Hack 29. Other Ways to COUNT
When you want to count rows you can choose one column as the argument to COUNT. But you don't have to choose any column at all.
Suppose you need to know how many comics you have in your table of performers (see Table 5-7).
name | status | appearance | medium |
---|---|---|---|
Abbott | Foil |
NULL |
TV |
Bing | Foil | Suave | Cinema |
Costello | Comic | Stout | TV |
Groucho | Comic | Mustachioed | Cinema |
Hardy | Foil | Stout | Cinema |
Hope | Comic |
NULL |
Cinema |
Laurel | Comic | Thin | Cinema |
Belushi | Comic | Stout | Cinema |
It makes a difference which column you count. Notice that the count skips the NULL values:
mysql> SELECT COUNT(name), COUNT(status), COUNT(appearance), COUNT(medium) -> FROM performer WHERE status='Comic'; +-------------+---------------+-------------------+---------------+ | COUNT(name) | COUNT(status) | COUNT(appearance) | COUNT(medium) | +-------------+---------------+-------------------+---------------+ | 5 | 5 | 4 | 5 | +-------------+---------------+-------------------+---------------+
You can use COUNT(1) to count all the rows:
mysql> SELECT COUNT(1) FROM performers WHERE status='Comic'; +-----------+ | COUNT(1) | +-----------+ | 5 | +-----------+
This neatly avoids you having to choose a particular field to count. Of course, you could use COUNT(*), which means the same thing.

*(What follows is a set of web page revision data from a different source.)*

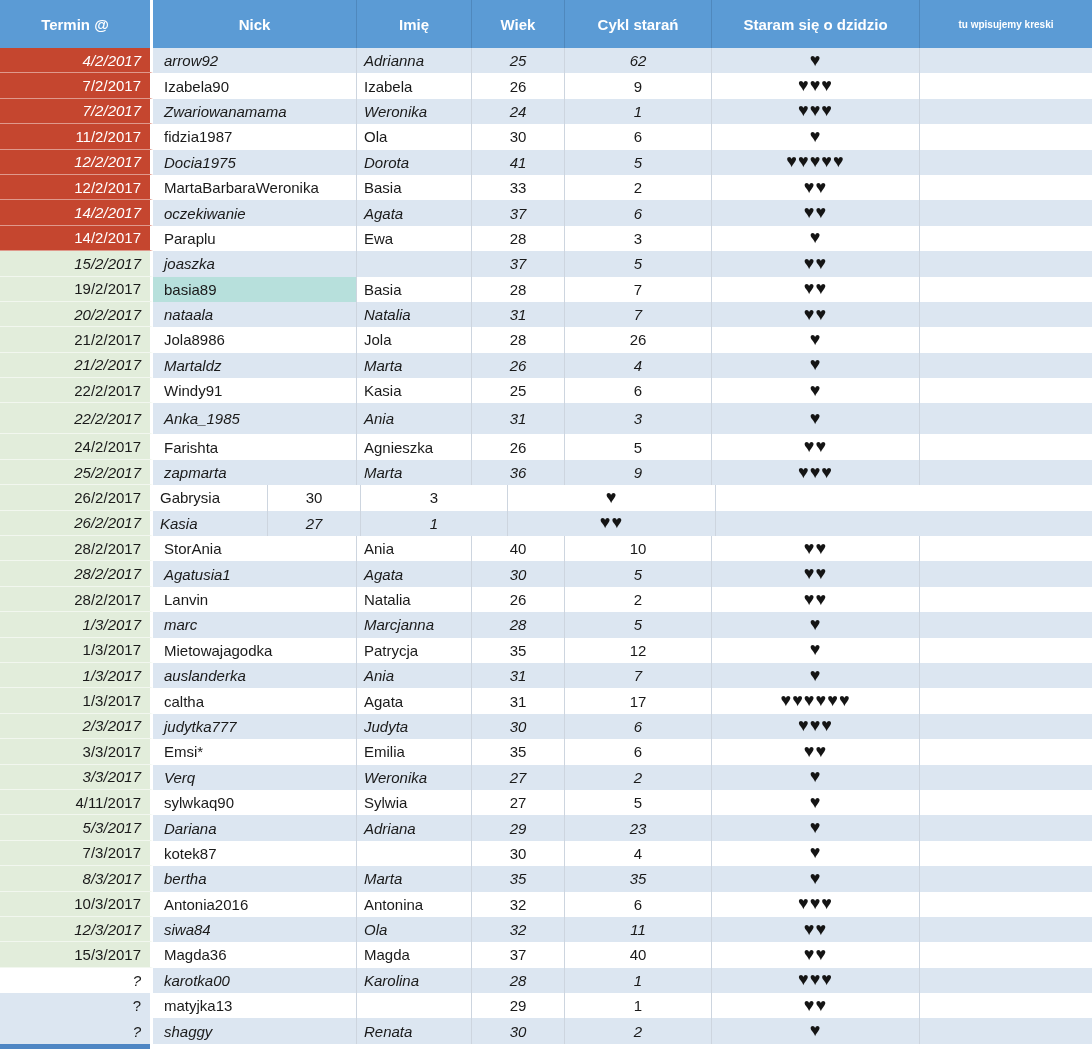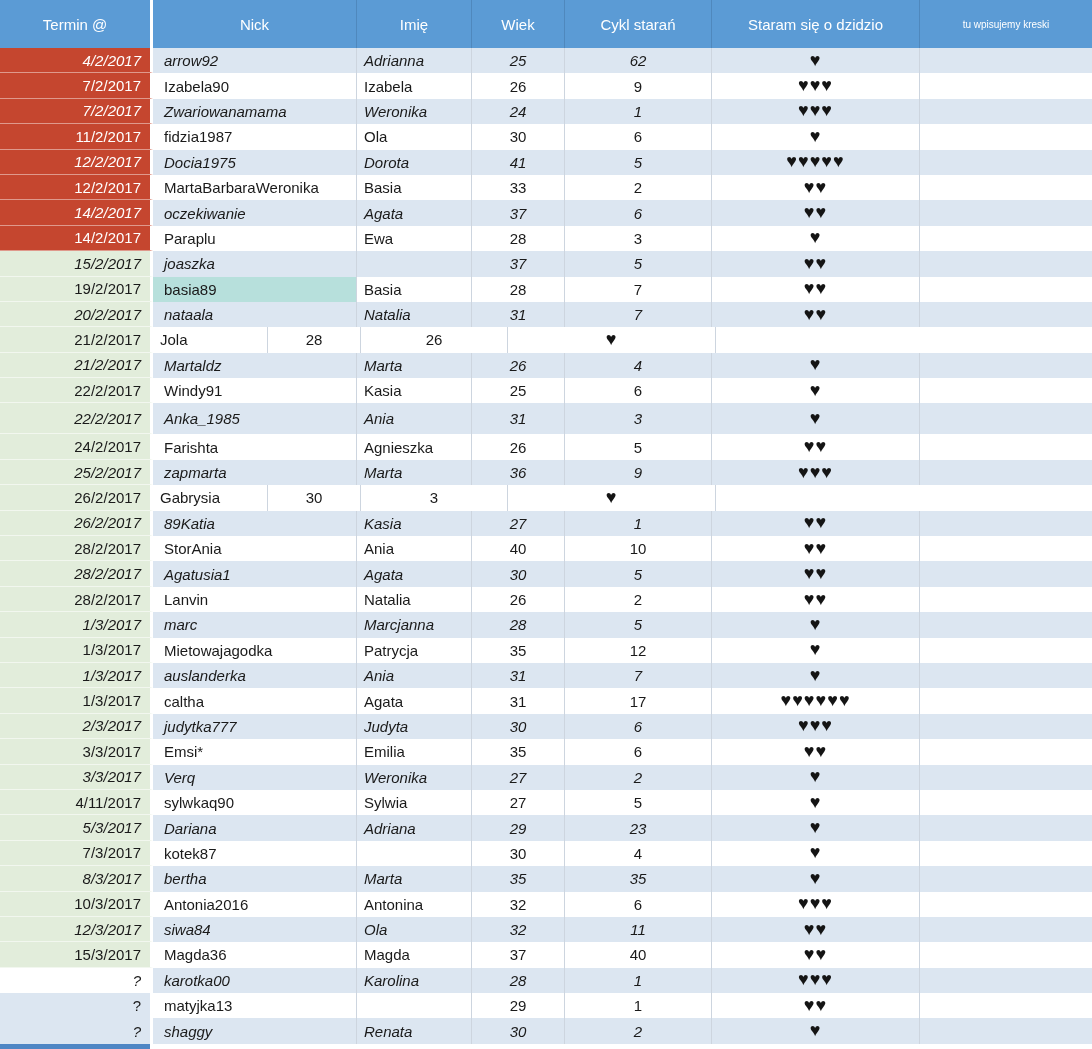"Termin @" .header .cell { font-weight: normal -> bold }
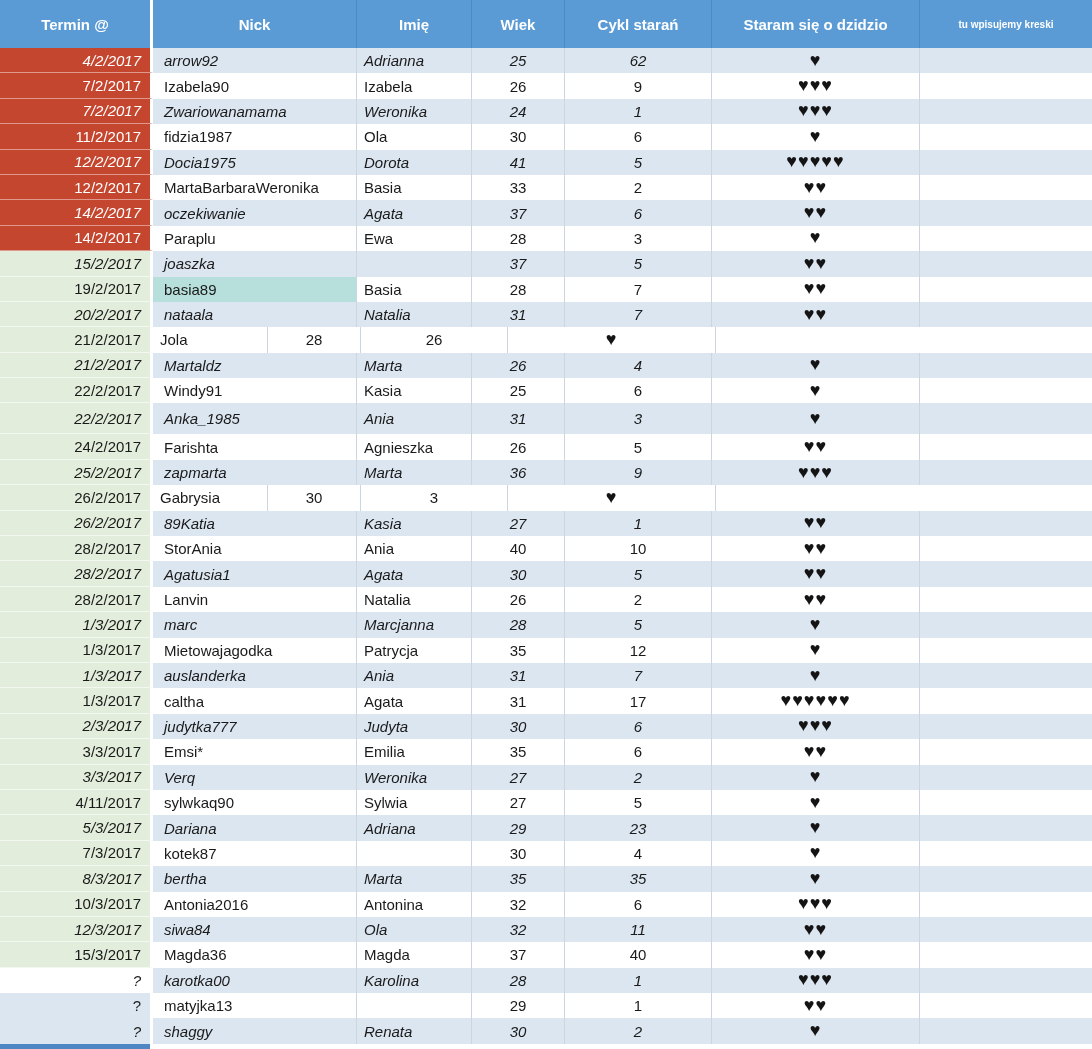"Jola8986" div.cell { html: none -> <div>Jola8986</div> }
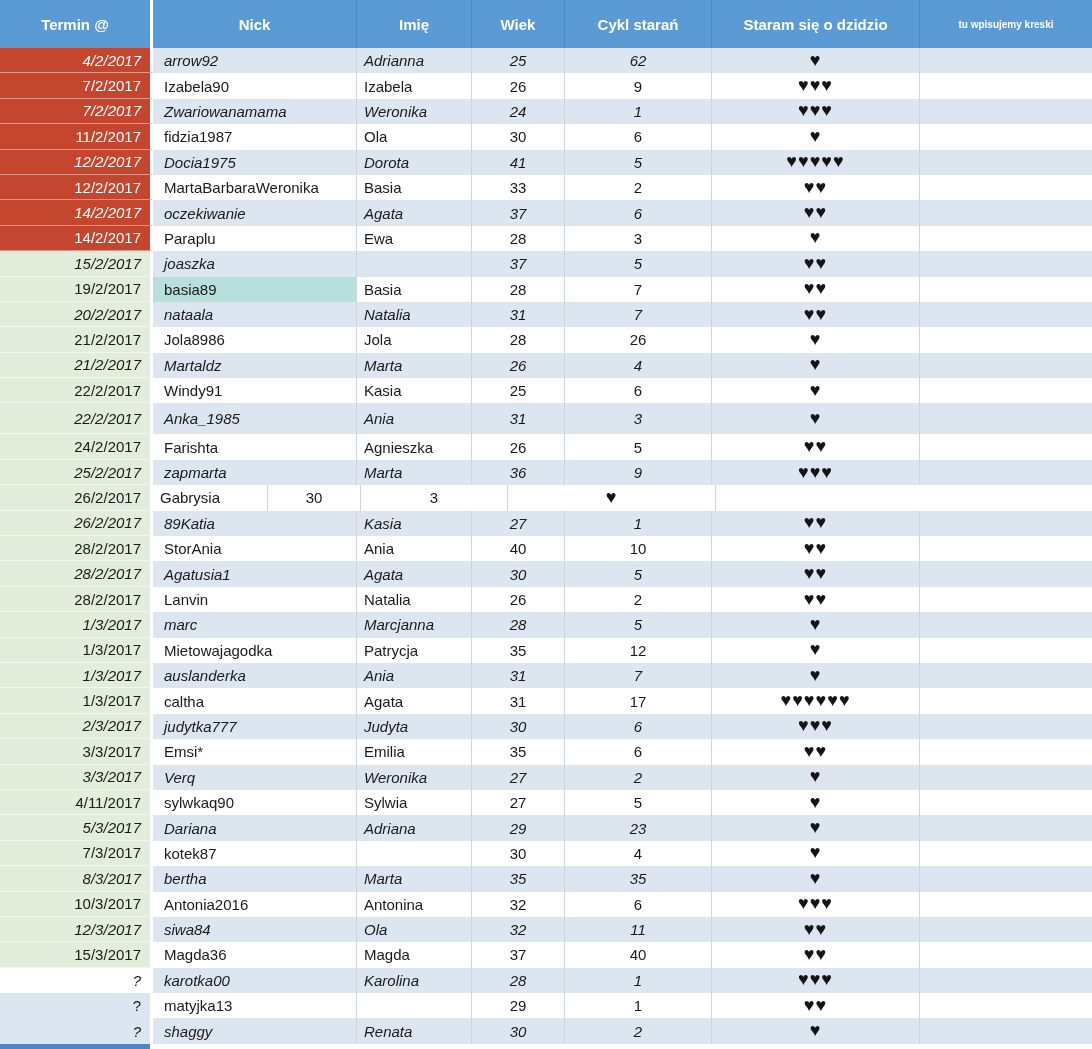"89Katia" div.cell { html: <div>89Katia</div> -> none }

5.6.1. Counting with a Condition
Instead of using COUNT, you can use SUM on a condition. In place of the SELECT/WHERE statement you can use SUM with CASE:
mysql> SELECT SUM(CASE WHEN status='Comic' THEN 1 END) FROM performer; +------------------------------------------+ | SUM(CASE WHEN status='Comic' THEN 1 END) | +------------------------------------------+ | 5 | +------------------------------------------+
In MySQL, you can do the same thing with fewer words. In MySQL, the value TRUE is represented by 1 and FALSE by 0. So in MySQL, you can simply write:
mysql> SELECT SUM(status='Comic') FROM performer; +---------------------+ | SUM(status='Comic') | +---------------------+ | 5 | +---------------------+
|
The advantage of using a SUM rather than a filter is that you can count a bunch of different conditions in one statement. For instance, you can count comics and foils in the same query:
mysql> SELECT SUM(status='Comic') AS Comics -> ,SUM(status='Foil') AS Foils -> ,SUM(1) AS Total -> FROM performer; +--------+-------+-------+ | Comics | Foils | Total | +--------+-------+-------+ | 5 | 3 | 8 | +--------+-------+-------+
Alternatively, you can show the percentage of performers who are comics alongside the percentage of performers who are stout:
mysql> SELECT FLOOR(100*SUM(status='Comic')/SUM(1)) AS "Comics %" -> ,FLOOR(100*SUM(appearance='stout')/SUM(1)) AS "Stout %" -> FROM performer; +----------+---------+ | Comics % | Stout % | +----------+---------+ | 62 | 37 | +----------+---------+
You also can break this down to see the percentage of comics who are stout against the percentage of performers who are stout:
mysql> SELECT -> FLOOR(100*SUM(status='Comic' AND appearance='stout')/ -> SUM(status='Comic')) AS "Stout as % of Comic" -> ,FLOOR(100*SUM(appearance='stout')/SUM(1)) -> AS "Stout as % of Performer" -> FROM performer; +---------------------+-------------------------+ | Stout as % of Comic | Stout as % of Performer | +---------------------+-------------------------+ | 40 | 37 | +---------------------+-------------------------+
You can break this down further with a GROUP BY. If you want to see how the propensity to stoutness among comics varies between TV and cinema you can use:
mysql> SELECT -> medium -> ,FLOOR(100*SUM(status='Comic' AND appearance='stout')/ -> SUM(status='Comic')) -> AS "Stout as % of Comic" -> ,FLOOR(100*SUM(appearance='stout')/SUM(1)) -> AS "Stout as % of Performer" -> FROM performer -> GROUP BY medium; +--------+---------------------+-------------------------+ | medium | Stout as % of Comic | Stout as % of Performer | +--------+---------------------+-------------------------+ | Cinema | 25 | 33 | | TV | 100 | 50 | +--------+---------------------+-------------------------+
5.6.1.1. Access
Microsoft Access uses the value 1 for TRUE and 0 for FALSE, so with Access you must remember to negate your answer:
SELECT -SUM(status='Comic') FROM performers